Las consecuencias de esta superstición agnóstica son brutales: El Holocausto jamás existió, el asesinato de millones en la Unión Soviética tampoco porque no hubo ahí un electrocardiógrafo o un electroencefalógrafo que los registrase.
Etiquetas: aborto, agnosticismo, David Hume, filosofía, filosofía de la ciencia, Gilbert K. Chesterton, Rene Descartes, teoría del conocimiento
3 Comentarios:
El hecho es que un feto no puede sobrevivir fuera de la matriz antes del tercer trimestre sin apoyo artificial, y el cerebro de un feto no llega a ser completamente activo neurológicamente hasta el séptimo mes del desarrollo.
Hay una minoría de ateos y agnósticos que creen que el aborto no es ético porque le roba potencialmente la humanidad de alguien que quizás contribuará a la mejora de la humanidad científicamente o en alguna otra manera. Ese argumento tiene algún mérito porque no es basado en una creencia teológica.
Por el otro lado, el aborto de un feto quizás reserve la humanidad de otro Hitler.
Pues sí, pero ¿cómo sabemos ex ante quien resultará un Hitler?
Sin embargo, el argumento tiene mérito y mucho sentido. Nunca lo había escuchado.
Vamos a ver, dos de los pioneros de la informática, Steve Jobs (Apple, Pixar) y Larry Ellison (Oracle) fueron dados en adopción. Ambos, dadas las circunstancias que vivía su madre durante su embarzao pudieron haber sido abortados. Por fortuna no fue así.
Habrá quien diga que la "mayoría" de los fetos abortados no se convertirá en un Ellison o en un Jobs.
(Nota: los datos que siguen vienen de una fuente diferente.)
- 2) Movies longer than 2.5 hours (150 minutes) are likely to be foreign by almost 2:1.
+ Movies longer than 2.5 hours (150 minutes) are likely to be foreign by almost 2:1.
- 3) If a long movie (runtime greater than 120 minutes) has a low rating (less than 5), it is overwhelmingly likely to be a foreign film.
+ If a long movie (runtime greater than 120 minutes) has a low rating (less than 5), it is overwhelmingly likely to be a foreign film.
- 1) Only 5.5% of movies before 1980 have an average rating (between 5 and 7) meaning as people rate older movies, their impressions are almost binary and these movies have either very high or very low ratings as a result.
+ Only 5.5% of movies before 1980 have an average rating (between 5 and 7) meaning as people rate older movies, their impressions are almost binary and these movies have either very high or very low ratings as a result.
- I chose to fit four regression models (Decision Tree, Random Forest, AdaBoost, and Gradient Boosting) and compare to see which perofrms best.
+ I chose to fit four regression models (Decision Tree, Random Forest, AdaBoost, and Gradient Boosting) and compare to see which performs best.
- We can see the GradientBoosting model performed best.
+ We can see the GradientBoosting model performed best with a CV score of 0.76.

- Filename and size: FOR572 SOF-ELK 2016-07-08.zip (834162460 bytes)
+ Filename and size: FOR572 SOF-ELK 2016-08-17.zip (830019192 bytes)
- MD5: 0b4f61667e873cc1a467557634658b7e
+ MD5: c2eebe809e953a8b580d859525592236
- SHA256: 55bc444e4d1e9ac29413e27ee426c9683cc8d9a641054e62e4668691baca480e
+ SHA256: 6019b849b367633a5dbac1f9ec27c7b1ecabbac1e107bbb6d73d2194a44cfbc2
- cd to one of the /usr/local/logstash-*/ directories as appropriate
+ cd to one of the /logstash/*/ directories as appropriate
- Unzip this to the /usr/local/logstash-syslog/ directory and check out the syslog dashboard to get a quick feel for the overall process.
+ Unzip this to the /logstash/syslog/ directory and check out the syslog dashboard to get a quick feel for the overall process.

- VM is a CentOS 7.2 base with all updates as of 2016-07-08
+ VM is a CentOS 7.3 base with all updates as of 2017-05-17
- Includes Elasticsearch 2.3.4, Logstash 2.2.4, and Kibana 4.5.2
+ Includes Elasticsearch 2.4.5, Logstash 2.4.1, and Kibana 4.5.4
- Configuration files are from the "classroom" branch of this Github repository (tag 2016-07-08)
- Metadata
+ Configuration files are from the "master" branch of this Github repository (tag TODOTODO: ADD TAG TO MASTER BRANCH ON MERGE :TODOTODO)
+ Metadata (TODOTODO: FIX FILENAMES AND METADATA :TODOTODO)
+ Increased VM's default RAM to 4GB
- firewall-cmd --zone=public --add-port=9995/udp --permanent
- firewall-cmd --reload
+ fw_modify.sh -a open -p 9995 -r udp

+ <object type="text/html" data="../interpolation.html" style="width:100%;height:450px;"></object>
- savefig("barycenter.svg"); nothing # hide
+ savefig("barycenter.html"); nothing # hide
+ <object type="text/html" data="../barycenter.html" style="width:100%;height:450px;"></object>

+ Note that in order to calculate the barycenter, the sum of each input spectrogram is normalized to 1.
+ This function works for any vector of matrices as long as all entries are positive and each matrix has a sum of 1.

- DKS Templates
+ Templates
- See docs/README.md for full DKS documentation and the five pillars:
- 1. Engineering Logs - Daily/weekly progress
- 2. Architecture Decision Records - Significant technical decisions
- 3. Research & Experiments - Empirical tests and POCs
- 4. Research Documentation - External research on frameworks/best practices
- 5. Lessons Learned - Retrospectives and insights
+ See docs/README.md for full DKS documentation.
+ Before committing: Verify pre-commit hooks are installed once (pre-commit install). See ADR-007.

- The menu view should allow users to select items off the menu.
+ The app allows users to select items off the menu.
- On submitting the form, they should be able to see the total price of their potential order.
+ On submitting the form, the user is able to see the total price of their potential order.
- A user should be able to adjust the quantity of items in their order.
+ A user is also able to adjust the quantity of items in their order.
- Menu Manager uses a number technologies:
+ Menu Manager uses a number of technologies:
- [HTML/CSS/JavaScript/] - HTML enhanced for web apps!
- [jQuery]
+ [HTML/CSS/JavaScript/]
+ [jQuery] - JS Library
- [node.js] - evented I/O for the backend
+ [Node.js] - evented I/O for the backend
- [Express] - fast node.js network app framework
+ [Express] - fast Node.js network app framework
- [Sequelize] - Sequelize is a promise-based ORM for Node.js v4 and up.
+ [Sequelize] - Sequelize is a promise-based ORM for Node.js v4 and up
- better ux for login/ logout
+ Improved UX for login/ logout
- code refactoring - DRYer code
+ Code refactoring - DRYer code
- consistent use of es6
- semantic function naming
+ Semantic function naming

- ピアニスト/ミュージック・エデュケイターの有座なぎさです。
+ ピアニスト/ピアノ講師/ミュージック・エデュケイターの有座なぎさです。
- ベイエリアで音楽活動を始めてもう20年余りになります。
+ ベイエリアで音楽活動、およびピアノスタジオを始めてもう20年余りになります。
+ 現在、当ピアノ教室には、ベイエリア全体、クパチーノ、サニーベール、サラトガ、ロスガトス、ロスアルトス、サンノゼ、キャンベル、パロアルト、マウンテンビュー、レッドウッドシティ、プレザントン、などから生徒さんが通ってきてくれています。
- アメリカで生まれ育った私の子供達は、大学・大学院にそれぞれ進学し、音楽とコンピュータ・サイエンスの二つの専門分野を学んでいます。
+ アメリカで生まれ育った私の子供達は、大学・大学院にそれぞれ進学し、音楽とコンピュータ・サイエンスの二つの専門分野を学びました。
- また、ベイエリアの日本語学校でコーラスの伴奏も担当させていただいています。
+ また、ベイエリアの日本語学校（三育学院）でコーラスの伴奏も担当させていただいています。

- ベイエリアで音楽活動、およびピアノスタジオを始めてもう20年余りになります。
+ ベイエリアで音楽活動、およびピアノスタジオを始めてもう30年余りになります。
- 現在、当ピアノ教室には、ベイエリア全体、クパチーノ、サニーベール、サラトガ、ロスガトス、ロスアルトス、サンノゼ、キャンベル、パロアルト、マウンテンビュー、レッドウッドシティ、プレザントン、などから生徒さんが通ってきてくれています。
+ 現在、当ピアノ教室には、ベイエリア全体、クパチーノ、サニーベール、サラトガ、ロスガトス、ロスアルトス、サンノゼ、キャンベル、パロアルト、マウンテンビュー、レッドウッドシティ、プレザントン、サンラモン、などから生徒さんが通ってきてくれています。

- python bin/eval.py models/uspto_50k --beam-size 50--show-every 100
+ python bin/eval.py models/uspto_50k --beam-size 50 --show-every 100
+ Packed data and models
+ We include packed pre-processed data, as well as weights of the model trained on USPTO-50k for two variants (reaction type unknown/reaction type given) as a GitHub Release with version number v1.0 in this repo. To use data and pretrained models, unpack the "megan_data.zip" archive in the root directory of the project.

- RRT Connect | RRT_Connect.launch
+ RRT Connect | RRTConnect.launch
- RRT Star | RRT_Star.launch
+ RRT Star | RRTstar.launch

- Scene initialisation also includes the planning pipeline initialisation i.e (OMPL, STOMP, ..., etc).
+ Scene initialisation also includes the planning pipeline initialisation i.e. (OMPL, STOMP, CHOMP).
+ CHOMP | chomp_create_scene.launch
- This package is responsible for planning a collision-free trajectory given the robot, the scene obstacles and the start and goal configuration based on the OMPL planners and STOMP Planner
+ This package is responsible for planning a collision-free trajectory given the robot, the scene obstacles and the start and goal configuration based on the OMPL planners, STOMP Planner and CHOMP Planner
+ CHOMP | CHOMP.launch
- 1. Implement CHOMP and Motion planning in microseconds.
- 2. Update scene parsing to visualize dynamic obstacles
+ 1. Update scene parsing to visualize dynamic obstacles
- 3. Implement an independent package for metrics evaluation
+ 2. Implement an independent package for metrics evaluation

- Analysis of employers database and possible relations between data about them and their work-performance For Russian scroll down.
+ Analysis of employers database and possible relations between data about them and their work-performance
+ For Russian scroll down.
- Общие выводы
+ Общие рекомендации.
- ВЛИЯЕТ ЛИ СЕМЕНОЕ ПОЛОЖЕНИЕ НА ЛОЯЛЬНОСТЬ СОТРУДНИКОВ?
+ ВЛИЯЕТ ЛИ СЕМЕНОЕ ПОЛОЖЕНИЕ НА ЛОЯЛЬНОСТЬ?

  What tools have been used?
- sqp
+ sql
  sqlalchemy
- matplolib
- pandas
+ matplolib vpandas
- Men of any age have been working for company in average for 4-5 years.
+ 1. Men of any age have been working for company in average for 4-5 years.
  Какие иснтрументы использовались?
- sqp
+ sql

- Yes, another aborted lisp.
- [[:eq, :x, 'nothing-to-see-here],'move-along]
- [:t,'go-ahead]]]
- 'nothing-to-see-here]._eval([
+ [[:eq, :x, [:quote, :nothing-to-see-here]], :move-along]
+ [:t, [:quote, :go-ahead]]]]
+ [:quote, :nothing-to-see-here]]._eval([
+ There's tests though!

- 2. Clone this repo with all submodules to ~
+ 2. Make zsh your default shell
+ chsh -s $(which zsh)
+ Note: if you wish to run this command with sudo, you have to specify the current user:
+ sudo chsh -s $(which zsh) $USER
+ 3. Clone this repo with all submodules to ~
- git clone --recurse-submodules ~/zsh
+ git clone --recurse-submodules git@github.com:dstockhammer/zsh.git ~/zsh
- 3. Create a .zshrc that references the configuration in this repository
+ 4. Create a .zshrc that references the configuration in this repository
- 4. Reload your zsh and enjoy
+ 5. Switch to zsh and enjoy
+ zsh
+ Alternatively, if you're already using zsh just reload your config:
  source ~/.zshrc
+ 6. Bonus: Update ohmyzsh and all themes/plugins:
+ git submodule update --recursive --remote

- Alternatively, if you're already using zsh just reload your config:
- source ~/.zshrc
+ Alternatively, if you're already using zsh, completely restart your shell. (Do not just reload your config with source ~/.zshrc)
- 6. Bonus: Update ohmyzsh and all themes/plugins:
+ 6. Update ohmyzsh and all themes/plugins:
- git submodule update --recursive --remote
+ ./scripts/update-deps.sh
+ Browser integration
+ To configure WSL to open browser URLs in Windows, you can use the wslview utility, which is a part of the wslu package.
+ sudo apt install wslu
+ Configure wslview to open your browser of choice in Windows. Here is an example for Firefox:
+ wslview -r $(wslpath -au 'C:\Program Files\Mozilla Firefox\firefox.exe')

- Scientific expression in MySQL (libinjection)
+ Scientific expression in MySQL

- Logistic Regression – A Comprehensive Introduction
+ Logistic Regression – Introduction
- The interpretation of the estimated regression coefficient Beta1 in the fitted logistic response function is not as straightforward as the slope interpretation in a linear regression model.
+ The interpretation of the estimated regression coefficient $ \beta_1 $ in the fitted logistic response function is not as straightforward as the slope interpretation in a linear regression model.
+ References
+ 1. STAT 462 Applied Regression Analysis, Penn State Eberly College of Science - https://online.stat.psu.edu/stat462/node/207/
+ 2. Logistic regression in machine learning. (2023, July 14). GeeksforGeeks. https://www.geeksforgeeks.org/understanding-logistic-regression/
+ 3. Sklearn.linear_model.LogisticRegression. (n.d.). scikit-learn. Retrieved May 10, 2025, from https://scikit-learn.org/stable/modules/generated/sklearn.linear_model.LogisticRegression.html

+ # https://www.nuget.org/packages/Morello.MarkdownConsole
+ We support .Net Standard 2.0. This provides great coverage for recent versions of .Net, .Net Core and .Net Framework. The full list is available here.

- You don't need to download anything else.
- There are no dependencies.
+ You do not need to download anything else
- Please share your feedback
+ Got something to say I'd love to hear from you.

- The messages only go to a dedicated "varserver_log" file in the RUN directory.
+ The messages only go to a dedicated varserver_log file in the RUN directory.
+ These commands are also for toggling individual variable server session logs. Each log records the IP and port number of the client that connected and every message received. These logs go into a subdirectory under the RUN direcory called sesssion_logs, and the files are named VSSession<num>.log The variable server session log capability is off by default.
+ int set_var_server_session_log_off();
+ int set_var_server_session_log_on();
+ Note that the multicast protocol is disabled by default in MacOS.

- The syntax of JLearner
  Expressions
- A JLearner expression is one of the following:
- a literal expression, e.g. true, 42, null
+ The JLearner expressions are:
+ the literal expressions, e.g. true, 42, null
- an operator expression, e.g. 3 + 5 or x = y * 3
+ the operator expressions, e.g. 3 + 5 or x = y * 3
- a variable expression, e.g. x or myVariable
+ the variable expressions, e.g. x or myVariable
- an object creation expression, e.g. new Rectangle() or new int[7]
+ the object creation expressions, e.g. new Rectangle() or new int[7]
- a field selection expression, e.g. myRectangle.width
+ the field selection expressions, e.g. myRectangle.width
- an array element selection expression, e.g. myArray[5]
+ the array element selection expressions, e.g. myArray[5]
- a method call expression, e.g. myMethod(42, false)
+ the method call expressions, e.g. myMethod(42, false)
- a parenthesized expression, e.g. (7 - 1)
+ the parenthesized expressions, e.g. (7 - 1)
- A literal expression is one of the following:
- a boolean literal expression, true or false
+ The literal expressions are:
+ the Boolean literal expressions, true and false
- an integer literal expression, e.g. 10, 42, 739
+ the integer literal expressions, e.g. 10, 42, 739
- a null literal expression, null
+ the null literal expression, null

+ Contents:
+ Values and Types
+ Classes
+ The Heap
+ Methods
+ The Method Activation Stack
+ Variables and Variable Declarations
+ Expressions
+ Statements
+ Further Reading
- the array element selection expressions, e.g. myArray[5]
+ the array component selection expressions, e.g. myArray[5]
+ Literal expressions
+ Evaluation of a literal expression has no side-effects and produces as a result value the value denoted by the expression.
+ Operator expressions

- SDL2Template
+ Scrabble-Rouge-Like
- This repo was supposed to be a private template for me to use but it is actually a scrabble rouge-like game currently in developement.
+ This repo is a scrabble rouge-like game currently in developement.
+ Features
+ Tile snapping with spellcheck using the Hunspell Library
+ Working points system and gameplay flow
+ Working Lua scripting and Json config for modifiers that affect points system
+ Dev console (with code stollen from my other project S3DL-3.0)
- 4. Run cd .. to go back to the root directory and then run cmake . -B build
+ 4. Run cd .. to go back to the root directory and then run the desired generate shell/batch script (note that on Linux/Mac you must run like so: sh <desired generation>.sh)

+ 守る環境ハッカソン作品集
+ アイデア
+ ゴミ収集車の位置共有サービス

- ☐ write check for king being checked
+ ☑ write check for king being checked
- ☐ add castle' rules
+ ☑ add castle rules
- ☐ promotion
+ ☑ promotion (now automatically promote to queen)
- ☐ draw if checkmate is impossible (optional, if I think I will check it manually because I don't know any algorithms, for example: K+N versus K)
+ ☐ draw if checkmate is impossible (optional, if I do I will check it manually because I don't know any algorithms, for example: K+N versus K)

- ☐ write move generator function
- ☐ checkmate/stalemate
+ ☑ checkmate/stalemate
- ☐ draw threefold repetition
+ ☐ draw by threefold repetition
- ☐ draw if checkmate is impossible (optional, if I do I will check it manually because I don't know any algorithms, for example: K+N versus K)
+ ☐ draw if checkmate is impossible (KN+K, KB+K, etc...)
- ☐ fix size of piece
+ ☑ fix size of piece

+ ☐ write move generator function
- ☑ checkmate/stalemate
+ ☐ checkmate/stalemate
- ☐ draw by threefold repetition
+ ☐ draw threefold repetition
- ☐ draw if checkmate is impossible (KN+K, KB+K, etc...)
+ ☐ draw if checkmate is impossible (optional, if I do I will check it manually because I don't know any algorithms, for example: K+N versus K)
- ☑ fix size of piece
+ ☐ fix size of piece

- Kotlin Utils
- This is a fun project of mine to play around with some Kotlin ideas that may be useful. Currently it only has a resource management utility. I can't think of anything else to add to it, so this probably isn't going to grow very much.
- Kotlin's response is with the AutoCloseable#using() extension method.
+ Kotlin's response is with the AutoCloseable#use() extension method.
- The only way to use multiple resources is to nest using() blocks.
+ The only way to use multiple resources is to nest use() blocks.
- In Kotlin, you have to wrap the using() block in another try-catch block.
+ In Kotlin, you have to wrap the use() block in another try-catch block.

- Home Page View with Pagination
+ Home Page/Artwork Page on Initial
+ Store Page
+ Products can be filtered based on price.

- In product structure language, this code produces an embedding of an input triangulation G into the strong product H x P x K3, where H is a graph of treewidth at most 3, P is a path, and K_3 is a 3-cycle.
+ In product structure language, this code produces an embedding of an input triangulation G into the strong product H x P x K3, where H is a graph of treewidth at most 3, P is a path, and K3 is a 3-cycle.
Pero lo mismo podría decirse de todos los demás que lleguen a nacer.
Esto no es un argumento a favor de la penalización del aborto, pero si es un argumento a favor de reconocer que desde el momento de la concepción inicia una vida con el potencial de ser una vida que merezca ser vivida, que incluso llegue a ser una vida trascendnete y benéfica para toda la humanidad. El potencial está alli, como también lo está la potencialidad opuesta.